The five companies -- Hays Commercial Services, TPG Post, UK Mail, Express and TNT UK -- are usually limited to providing bulk mail services for business customers.
The announcement comes as thousands of striking postal workers began returning to work after a tough weekend of negotiations between the Communication Workers' Union and Royal Mail.
Postboxes in affected parts of London were sealed from lunchtime on Friday, and there is a backlog of tens of millions of undelivered letters, which will take weeks to clear.
Royal Mail head of operations Roger Baynes said: "We've had to seal boxes because we can't responsibly keep taking letters and packets we can't move or deliver. London usually deals with close to 20m items every day. We can't let the backlog in the system keep building."

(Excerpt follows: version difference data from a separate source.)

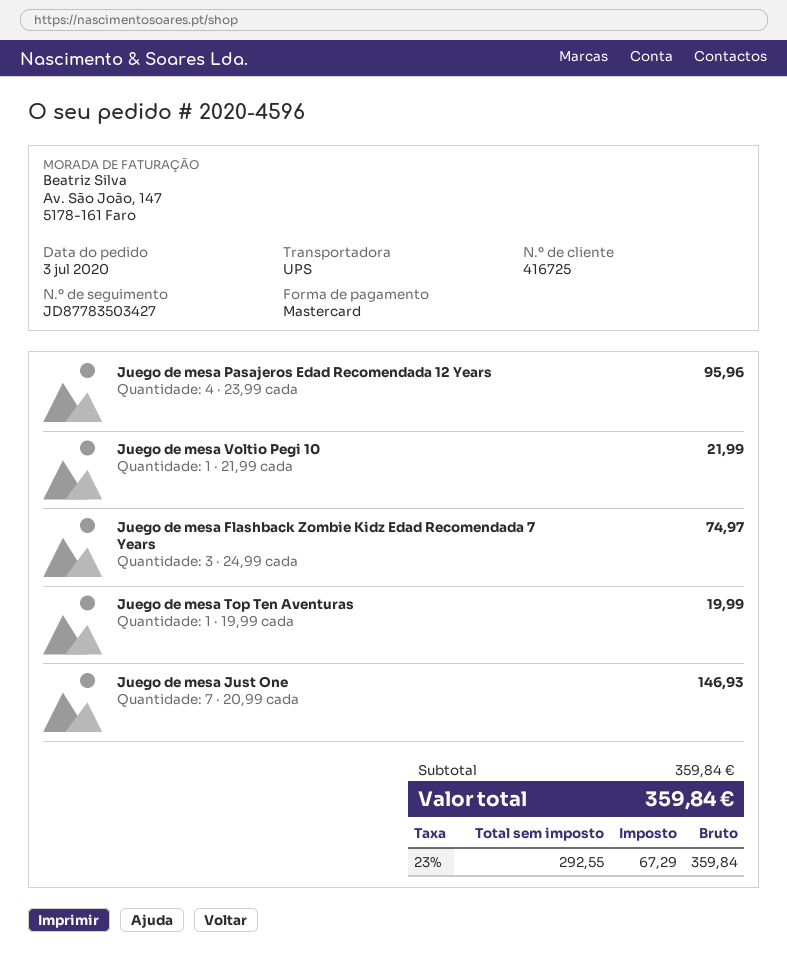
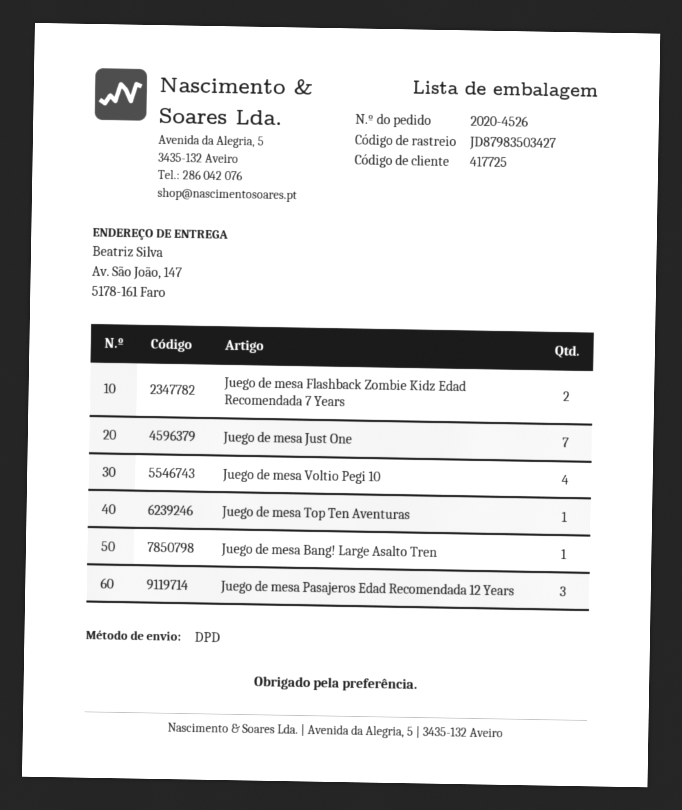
order number: 2020-4596 -> 2020-4526
customer number: 416725 -> 417725
shipping method: UPS -> DPD
tracking number: JD87783503427 -> JD87983503427
Juego de mesa Pasajeros Edad Recomendada 12 Years: 4 -> 3
Juego de mesa Voltio Pegi 10: 1 -> 4
Juego de mesa Flashback Zombie Kidz Edad Recomendada 7 Years: 3 -> 2
Juego de mesa Bang! Large Asalto Tren: none -> 1

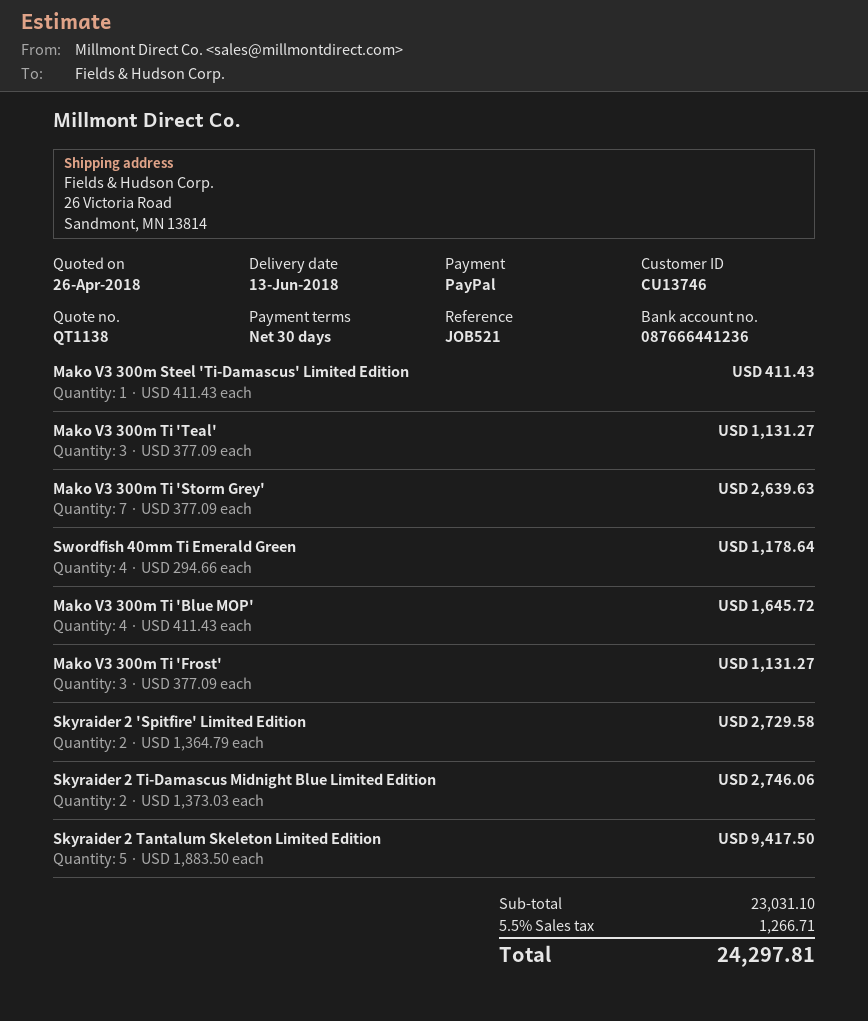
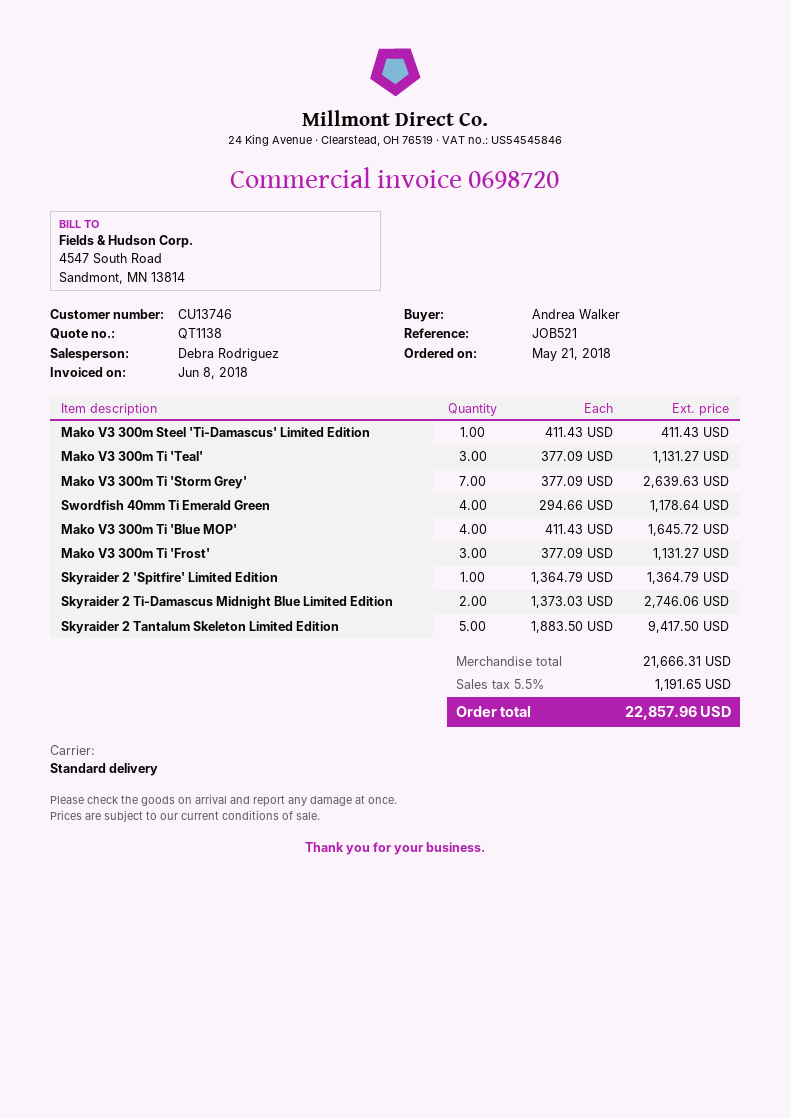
Skyraider 2 'Spitfire' Limited Edition: 2 x 1364.79 = 2729.58 -> 1 x 1364.79 = 1364.79
subtotal: 23031.10 -> 21666.31
tax: 5.5% = 1266.71 -> 5.5% = 1191.65
total: 24297.81 -> 22857.96

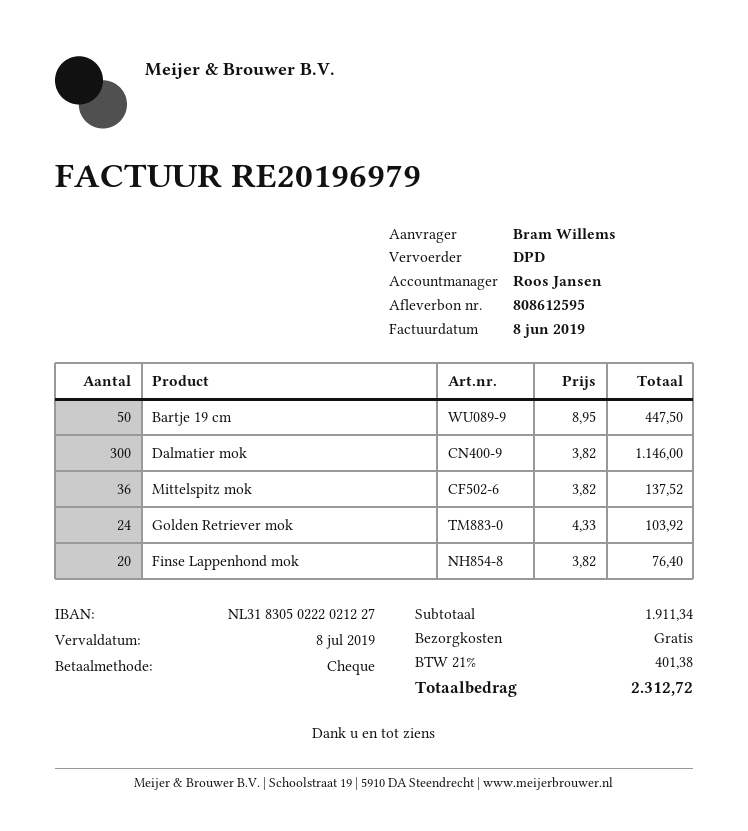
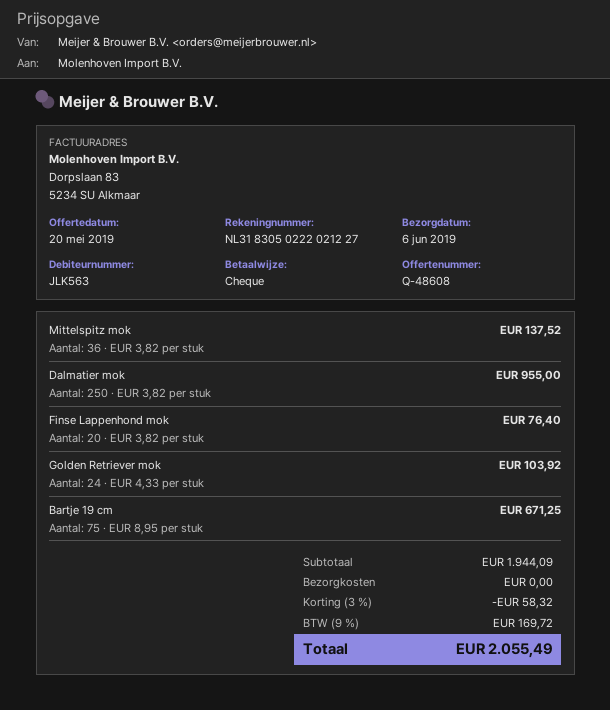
Bartje 19 cm: 50 x 8.95 = 447.50 -> 75 x 8.95 = 671.25
Dalmatier mok: 300 x 3.82 = 1146.00 -> 250 x 3.82 = 955.00
subtotal: 1911.34 -> 1944.09
discount: none -> 3% = 58.32
tax: 21% = 401.38 -> 9% = 169.72
total: 2312.72 -> 2055.49

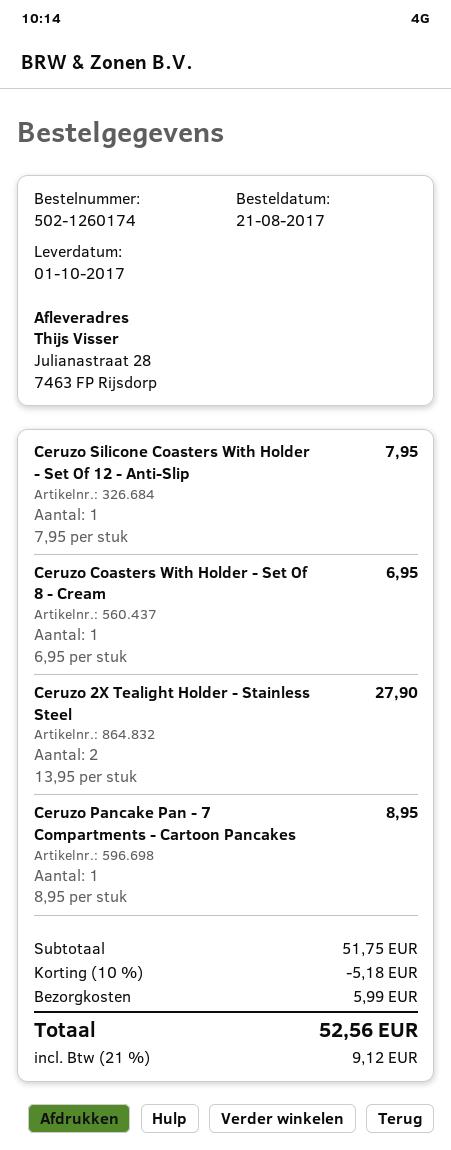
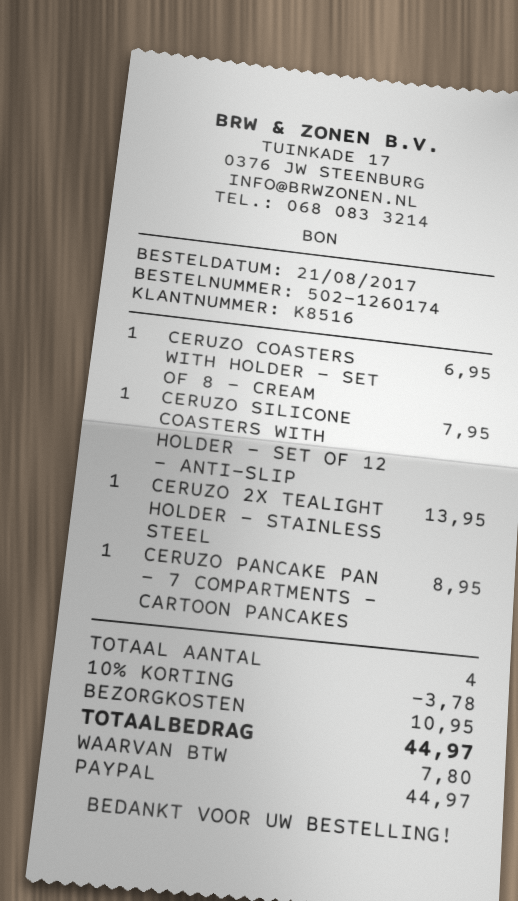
Ceruzo 2X Tealight Holder - Stainless Steel: 2 x 13.95 = 27.90 -> 1 x 13.95 = 13.95
discount: 10% = 5.18 -> 10% = 3.78
shipping: 5.99 -> 10.95
tax: 9.12 -> 7.80
total: 52.56 -> 44.97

In London, around 16,000 of the capital's 29,000 postal workers were on strike. In Oxford, Coventry, Warrington, Hatfield, Chelmsford, Dartford and Colchester, 4,000 out of 134,000 employees were involved.
Postcomm said the five mail companies would be able to provide services for a minimum of 14 days if they wanted to. The regulator is taking advice on what criteria to use to decide when to end the operating period.
The Communication Workers' Union and Royal Mail will still be meeting for mediation talks at Acas this week to discuss the pay and working practice issues at the heart of the dispute.